-- Data for the task follows --
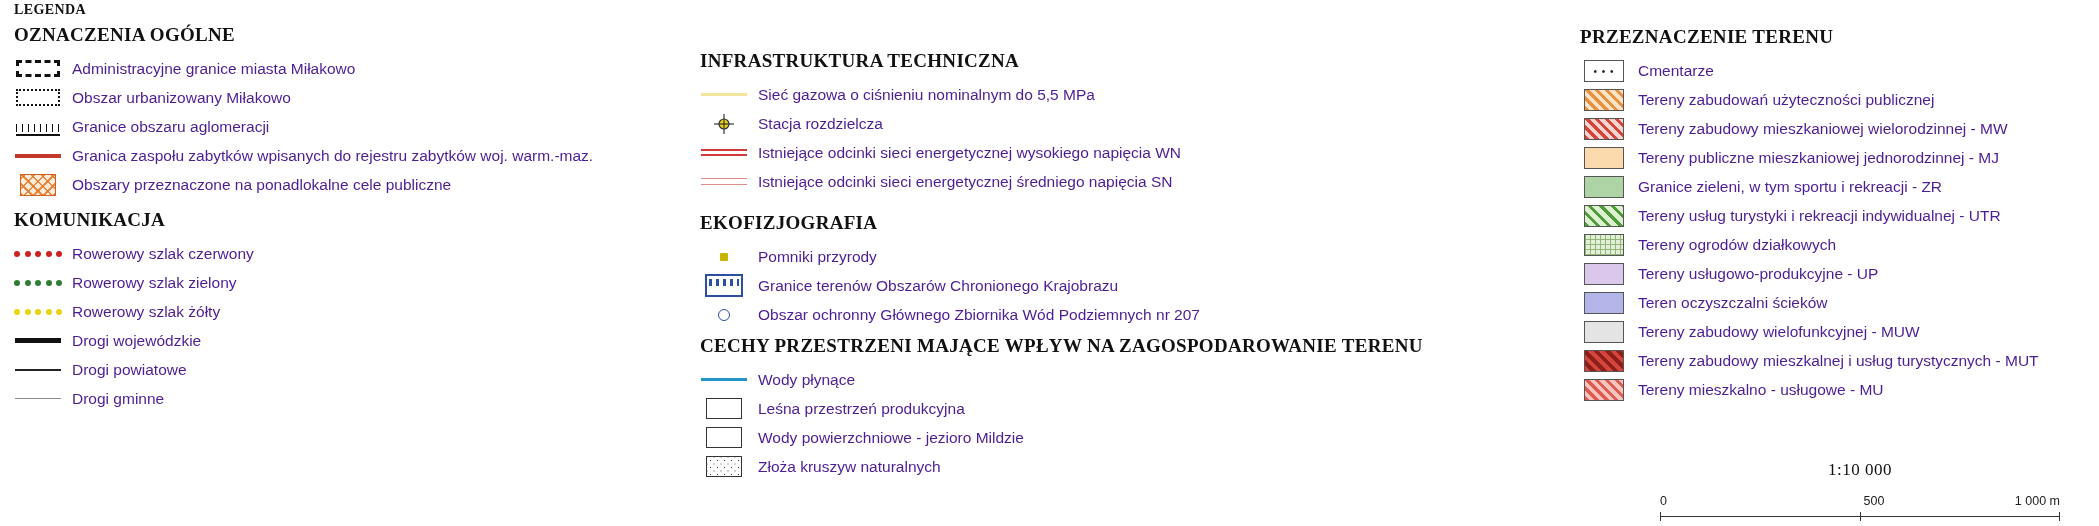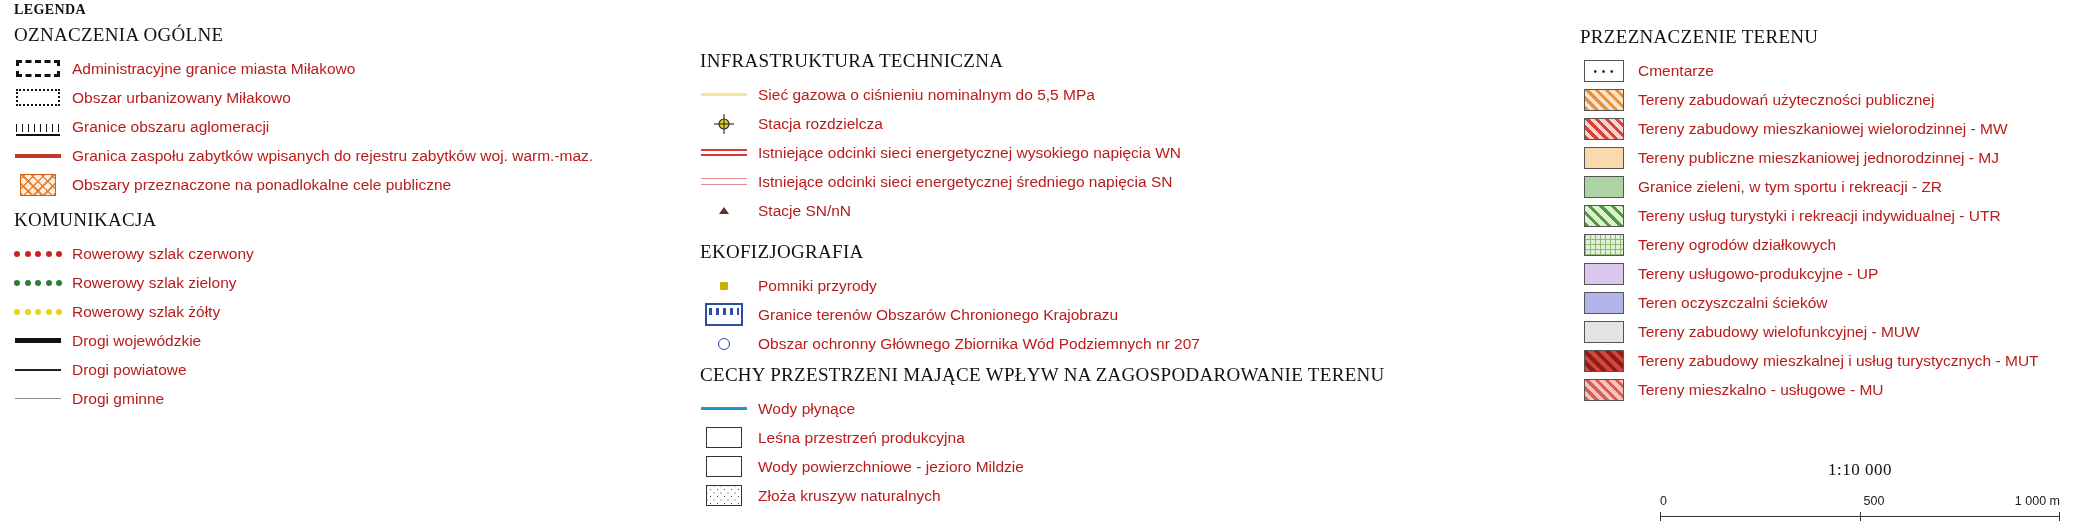--- a/index.html
+++ b/index.html
@@ -40,7 +40,7 @@
 
   .section-head {
     font-family: "Liberation Serif", serif;
-    font-weight: normal;
+    font-weight: bold;
     font-size: 19px;
     letter-spacing: 0.3px;
     margin: 0 0 8px 0;

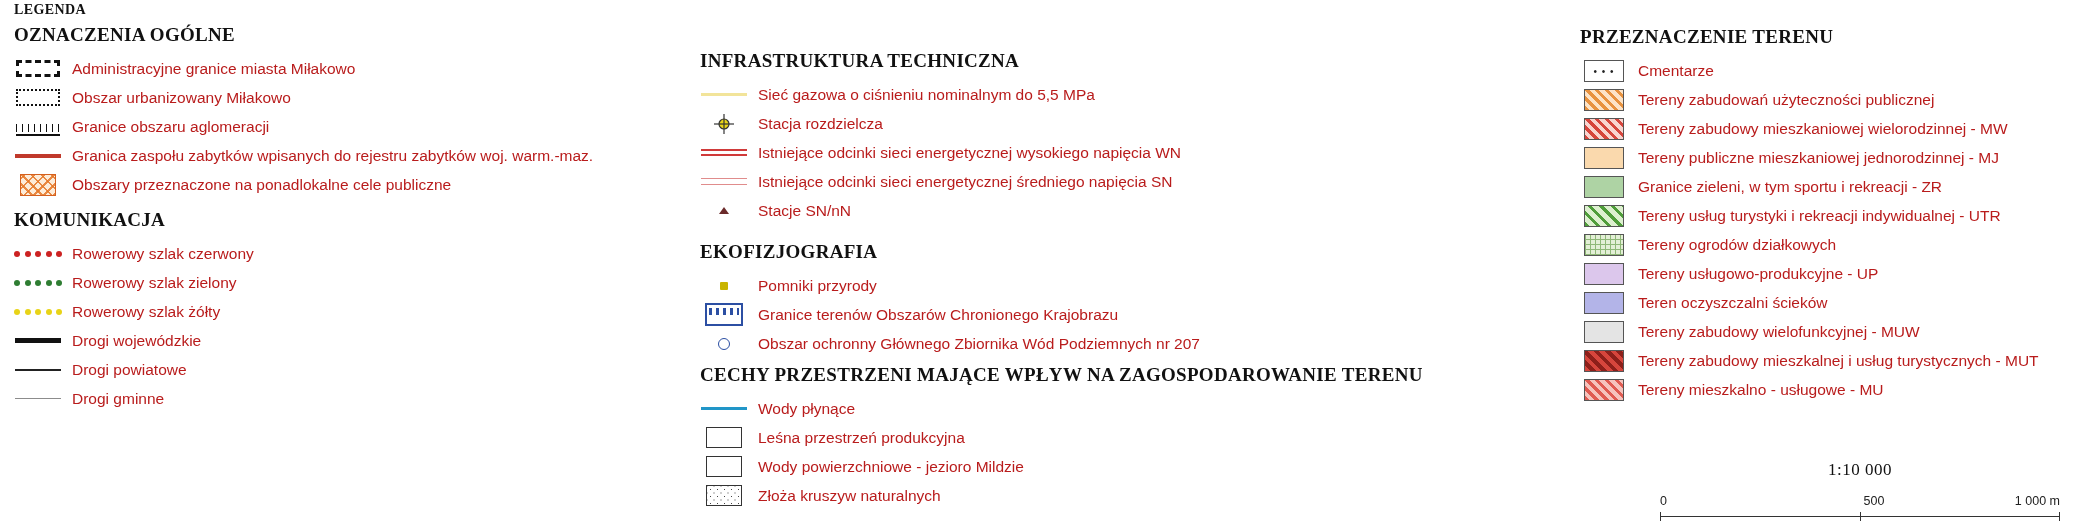--- a/index.html
+++ b/index.html
@@ -66,7 +66,7 @@
   .lbl {
     font-family: "Liberation Sans", sans-serif;
     font-size: 15.5px;
-    color: #b91c1c;
+    color: #4c1d95;
     line-height: 1;
   }
 

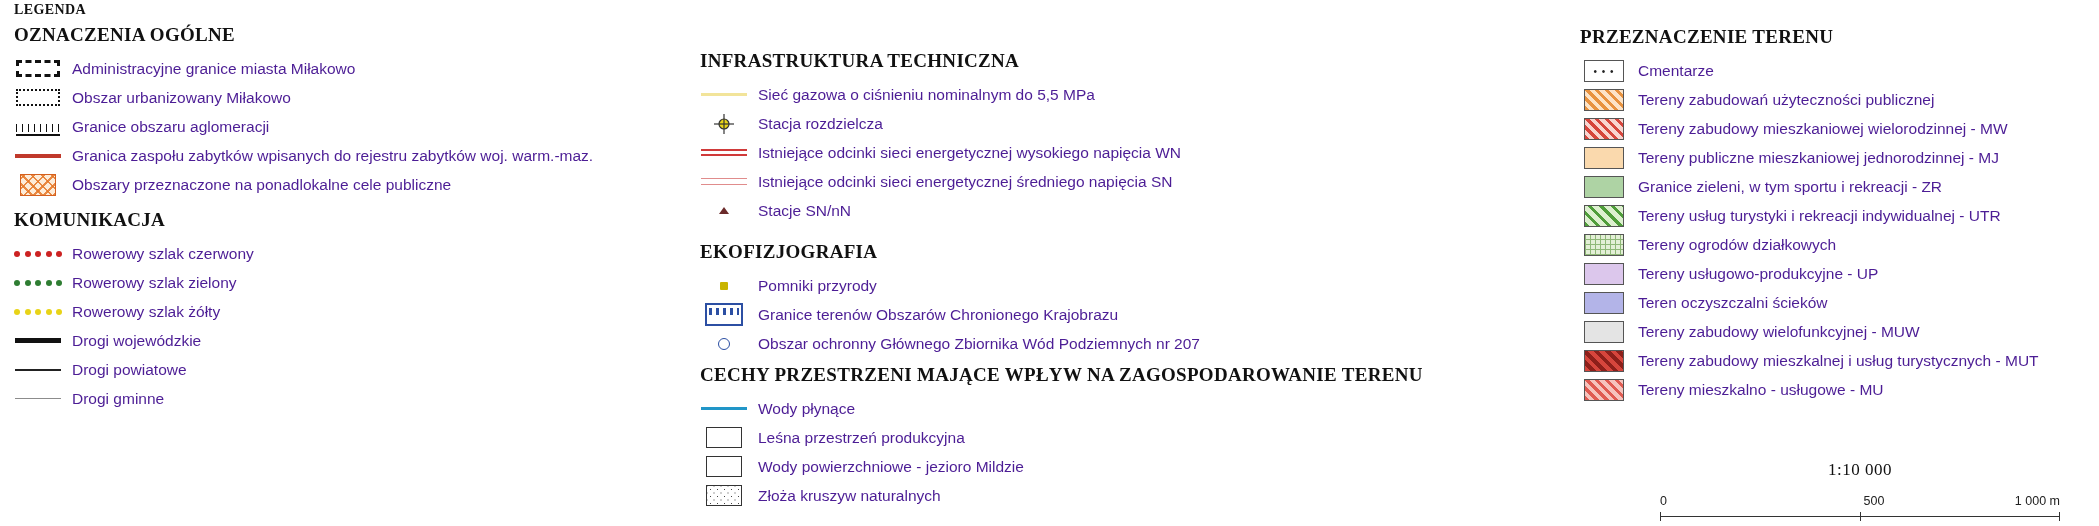--- a/index.html
+++ b/index.html
@@ -408,12 +408,6 @@
         </span>
       <span class="lbl">Istniejące odcinki sieci energetycznej średniego napięcia SN</span>
     </div>
-    <div class="row">
-      <span class="sym">
-          <span class="tri-small"></span>
-        </span>
-      <span class="lbl">Stacje SN/nN</span>
-    </div>
 
     <div class="section-head" style="margin-top:16px;">EKOFIZJOGRAFIA</div>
-- Data for the task concluded --
* _What to do_
Retype every entry exactly as written. Leave the pictures out.

* _Reply to the exercise_
--- a/index.html
+++ b/index.html
@@ -40,7 +40,7 @@
 
   .section-head {
     font-family: "Liberation Serif", serif;
-    font-weight: normal;
+    font-weight: bold;
     font-size: 19px;
     letter-spacing: 0.3px;
     margin: 0 0 8px 0;

--- a/index.html
+++ b/index.html
@@ -66,7 +66,7 @@
   .lbl {
     font-family: "Liberation Sans", sans-serif;
     font-size: 15.5px;
-    color: #b91c1c;
+    color: #4c1d95;
     line-height: 1;
   }
 

--- a/index.html
+++ b/index.html
@@ -408,12 +408,6 @@
         </span>
       <span class="lbl">Istniejące odcinki sieci energetycznej średniego napięcia SN</span>
     </div>
-    <div class="row">
-      <span class="sym">
-          <span class="tri-small"></span>
-        </span>
-      <span class="lbl">Stacje SN/nN</span>
-    </div>
 
     <div class="section-head" style="margin-top:16px;">EKOFIZJOGRAFIA</div>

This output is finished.